ISSN 1899–5276 (print)
ISSN 2451-2680 (online)
Periodicity – monthly

Download original text (EN)

Advances in Clinical and Experimental Medicine

2011, vol. 20, nr 5, September-October, p. 559–565

Publication type: original article

Language: English

The Effects of a New Derivative of Phencyclidine on Anxiety- and Depression-Like Behaviors in Mice

Wpływ nowej pochodnej fencyklidyny na występowanie objawów lęku i depresji u myszy

Jalal Solati1,, Abbas Ahmadi2,, Ali-Akbar Salari3,

1 Department of Biology, Islamic Azad University, Karaj Branch, Karaj, Iran

2 Departments of Chemistry, Islamic Azad University, Karaj Branch, Karaj, Iran

3 Young Researchers Club, Islamic Azad University, Karaj Branch, Karaj, Iran

Abstract

Objectives. Phencyclidine and its derivatives display analgesic, stimulant, anticonvulsant effects in animals, due to specific binding sites in the brain. The present study investigated the effects of phencyclidine (PCP) and a new derivative of it (PND) on anxietyand depression-like behaviors in animal models.
Material and Methods. Phencyclidine and it’s new derivative (PND) were synthesized and administered intraperitoneally to adult male NMRI mice in doses of 1, 5 and 10 mg/kg. The elevated plus maze (EPM) and forced swimming test (FST), which are useful models for the selective identification of anxiolytic and antidepressant-like effects of drugs, were used in the study.
Results. The results of the study demonstrated that intraperitoneal administration of PND (5 and 10 mg/kg) significantly increased the percentage of open-arm time (OAT %) and the percentage of open-arm entries (OAE %) in the elevated plus maze in comparison with PCP-treated mice and the saline-treated control group; at those doses PND also significantly decreased immobility times in the forced swimming test in comparison with the control group. However, the PCP-treated group showed less immobility time in the FST in comparison with the PND group.
Conclusion. It seems that intraperitoneal injection of this new derivative of phencyclidine was more effective than phencyclidine and than saline in modulating anxiety, but not in modulating depression-like behaviors in mice.

Streszczenie

Cel pracy.
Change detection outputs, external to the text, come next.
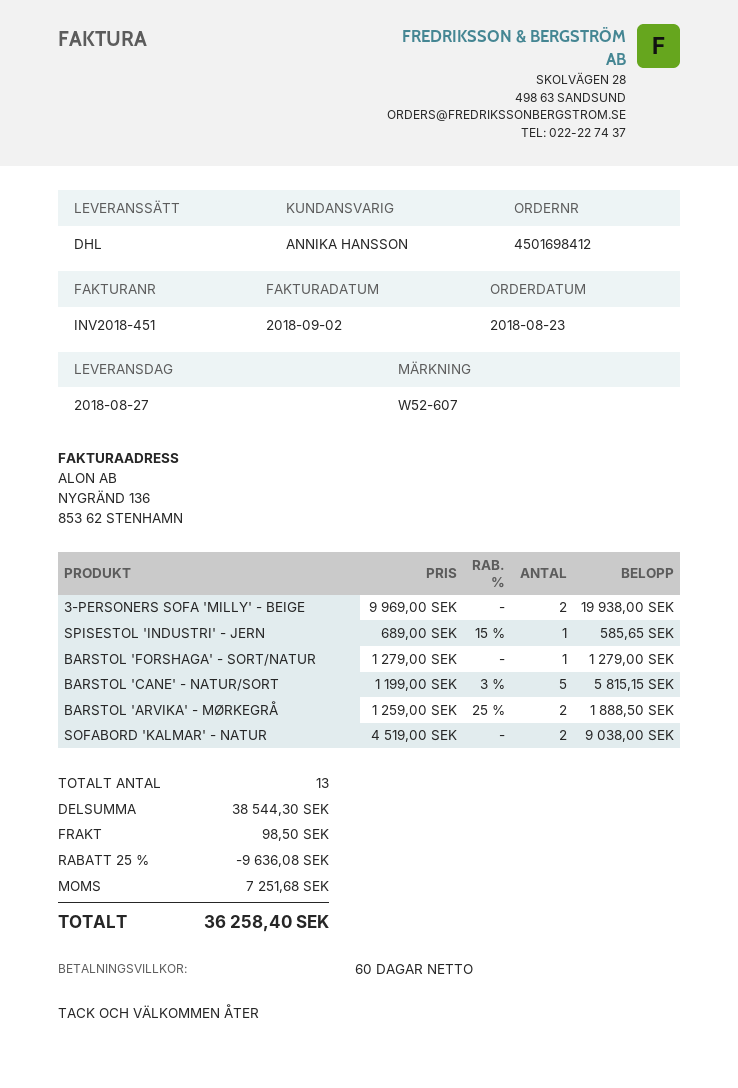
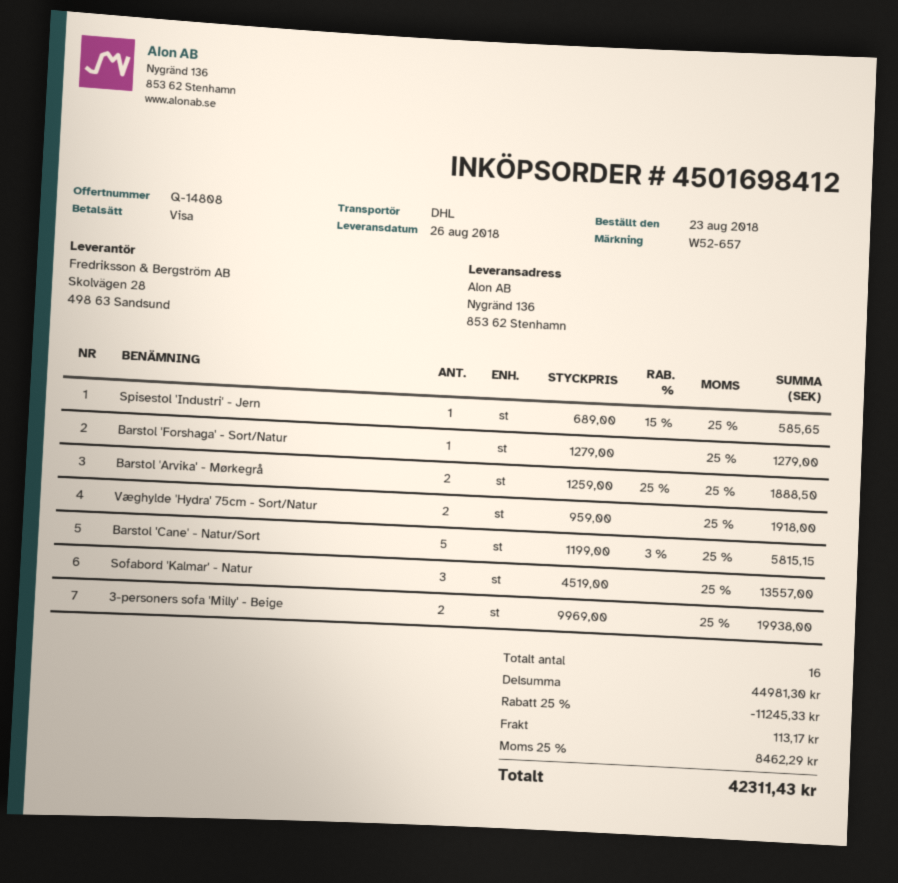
delivery date: 2018-08-27 -> 2018-08-26
reference: W52-607 -> W52-657
SOFABORD 'KALMAR' - NATUR: 2 x 4519.00 = 9038.00 -> 3 x 4519.00 = 13557.00
Væghylde 'Hydra' 75cm - Sort/Natur: none -> 2 x 959.00 = 1918.00
total quantity: 13 -> 16
subtotal: 38544.30 -> 44981.30
discount: 25% = 9636.08 -> 25% = 11245.33
shipping: 98.50 -> 113.17
tax: 7251.68 -> 8462.29
total: 36258.40 -> 42311.43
Fencyklidyna i jej pochodne wykazują działanie przeciwbólowe, pobudzające i przeciwdrgawkowe u zwierząt, z uwagi na specyficzne miejsca wiązania w mózgu. W niniejszym opracowaniu badano wpływ fencyklidyny (PCP) i jej nowej pochodnej (PND) na zachowania lękowo-depresyjne na modelach zwierzęcych.
Materiał i metody. Fencyklidyna i jej nowa pochodna (PND) zostały zsyntetyzowane i podane dootrzewnowo dorosłym samcom myszy NMRI w dawkach 1, 5 i 10 mg/kg. W badaniu wykorzystano uniesiony labirynt krzyżowy (EPM) i test wymuszonego pływania (FST), które są przydatnym modelami do selektywnej identyfikacji przeciwlękowego i przeciwdepresyjnego działania leków.
Wyniki. Badanie wykazało, że dootrzewnowe podanie PND (5 i 10 mg/kg) znacznie zwiększyło czas przebywania na otwartych ramionach krzyża (% OAT) oraz liczbę wejść na otwarte ramiona krzyża (% OAE) w teście uniesionego labiryntu krzyżowego w porównaniu z myszami, którym podawano PCP i sól fizjologiczną (grupa kontrolna); w tych dawkach PND znacznie skróciła czas bezruchu w teście wymuszonego pływania w porównaniu z grupą kontrolną. Jednak myszy, którym podawano PCP miały krótszy czas bezruchu w FST w porównaniu z myszami, którym podawano PND.
Wnioski. Wydaje się, że dootrzewnowe podanie nowej pochodnej fencyklidyny było bardziej skuteczne niż podanie fencyklidyny i soli w modulowaniu niepokoju, ale nie w modulowaniu zachowań depresyjnych u myszy.

Key words

phencyclidine, new derivative of phencyclidine, anxiety, depression, NMDA

Słowa kluczowe

fencyklidyna, nowe pochodne fencyklidyny, niepokój, depresja, NMDA

References (37)

  1. Pin J, Duvoisin R: The metabotropic glutamate receptors: Structure and functions 1. Neuropharmacology 1995, 34, 1–26.
  2. Javitt D: Glutamate as a therapeutic target in psychiatric disorders. Mol Psychiatry 2004, 9, 984–997.
  3. Poleszak E, Wlaz P, Kedzierska E, Nieoczym D, Wróbel A, Fidecka S: NMDA/glutamate mechanism of antidepressantlike action of magnesium in forced swim test in mice. Pharmacol Biochem Behav 2007, 88, 158–164.
  4. Baba A, Yamamoto T, Kawai N, Yamamoto H, Suzuki T, Moroji T: Behavioral effects of phencyclidine and its major metabolite,(trans) 4-phenyl-4-(1-piperidinyl) cyclohexanol, in mice. Behav Brain Res 1994, 65, 75–81.
  5. Hajikhani R, Solati J, Ahmadi A, Salari A: The Effect of Phencyclidine New Derivatives on Anxiety Behaviors in Rats. Iran J Basic Med Sci 2010.
  6. Ahmadi A, Solati J, Hajikhani R, Onagh M, Javadi M: Synthesis and analgesic effects of 1-[1-(2-methylphenyl) (cyclohexyl)]-3-piperidinol as a new derivative of phencyclidine in mice. Arzneimittel-Forschung 2010, 60, 492.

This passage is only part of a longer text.